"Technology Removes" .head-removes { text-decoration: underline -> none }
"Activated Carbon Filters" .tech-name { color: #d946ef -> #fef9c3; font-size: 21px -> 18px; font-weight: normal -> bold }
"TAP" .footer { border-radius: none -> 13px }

==

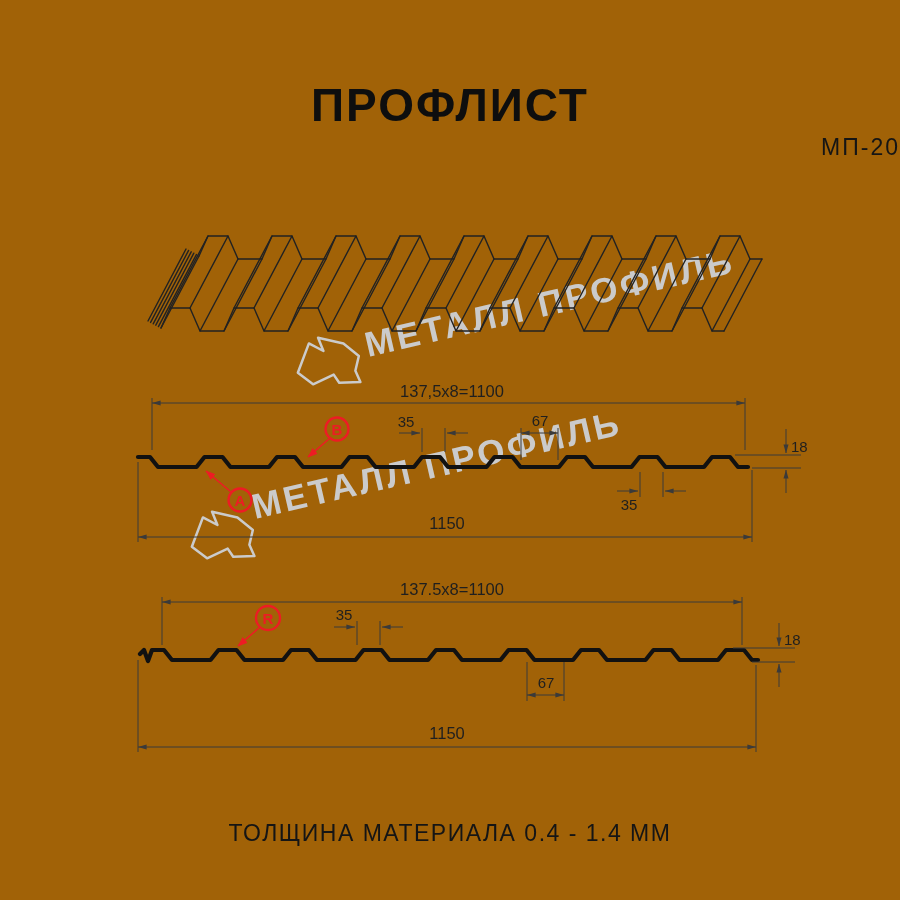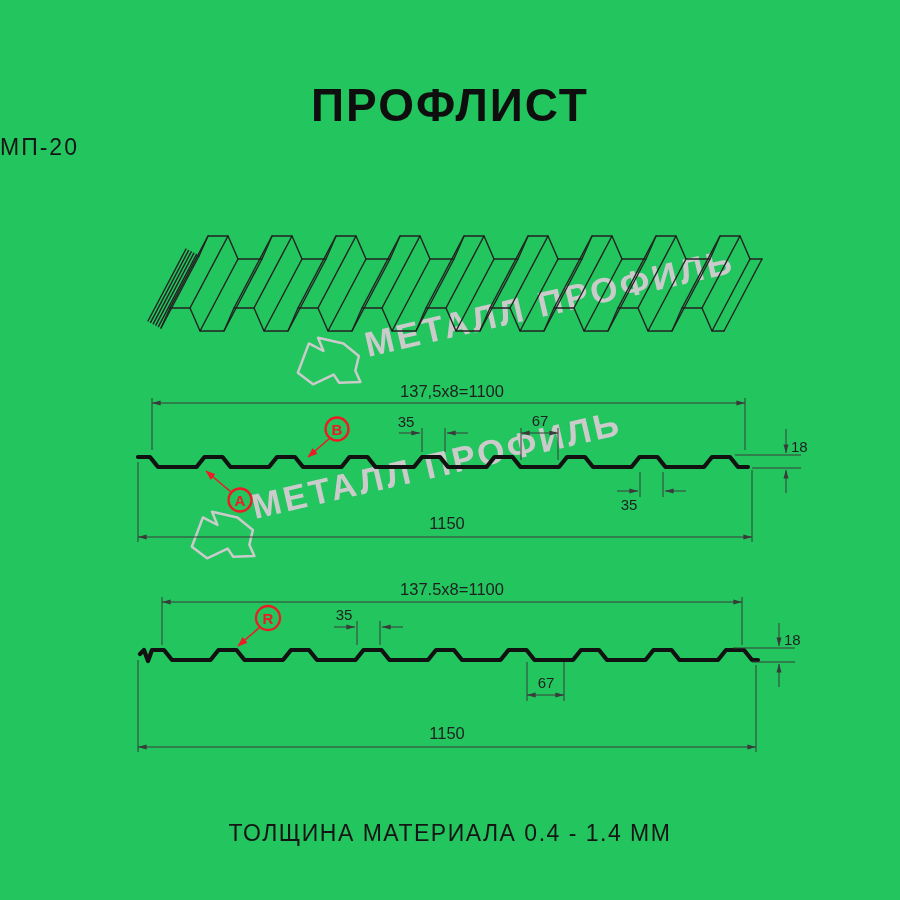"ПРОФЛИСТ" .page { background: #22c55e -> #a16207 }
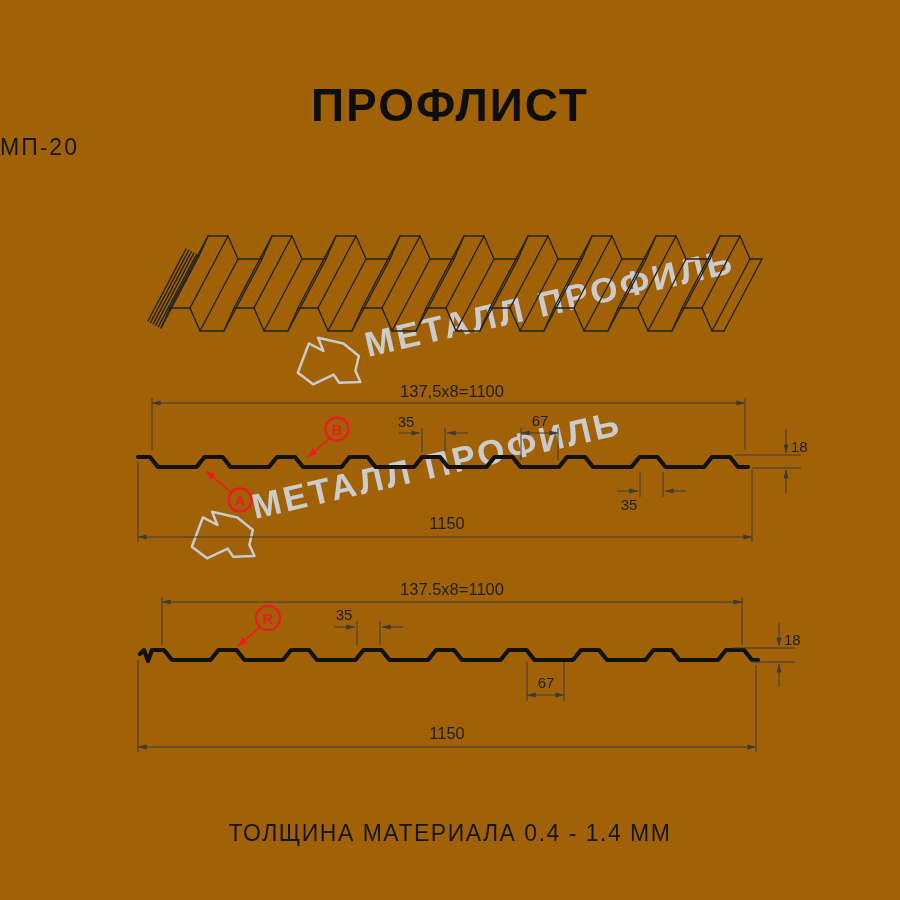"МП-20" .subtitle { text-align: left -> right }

_EXERCISE REQUIREMENTS_. Taking the entries above, restate exactly those lines that fall between the line with "text-decoration: underline ->" and the line with "border-radius: none ->", keeping both of those lines too.

_OUTPUT OF THE TASK_.
"Technology Removes" .head-removes { text-decoration: underline -> none }
"Activated Carbon Filters" .tech-name { color: #d946ef -> #fef9c3; font-size: 21px -> 18px; font-weight: normal -> bold }
"TAP" .footer { border-radius: none -> 13px }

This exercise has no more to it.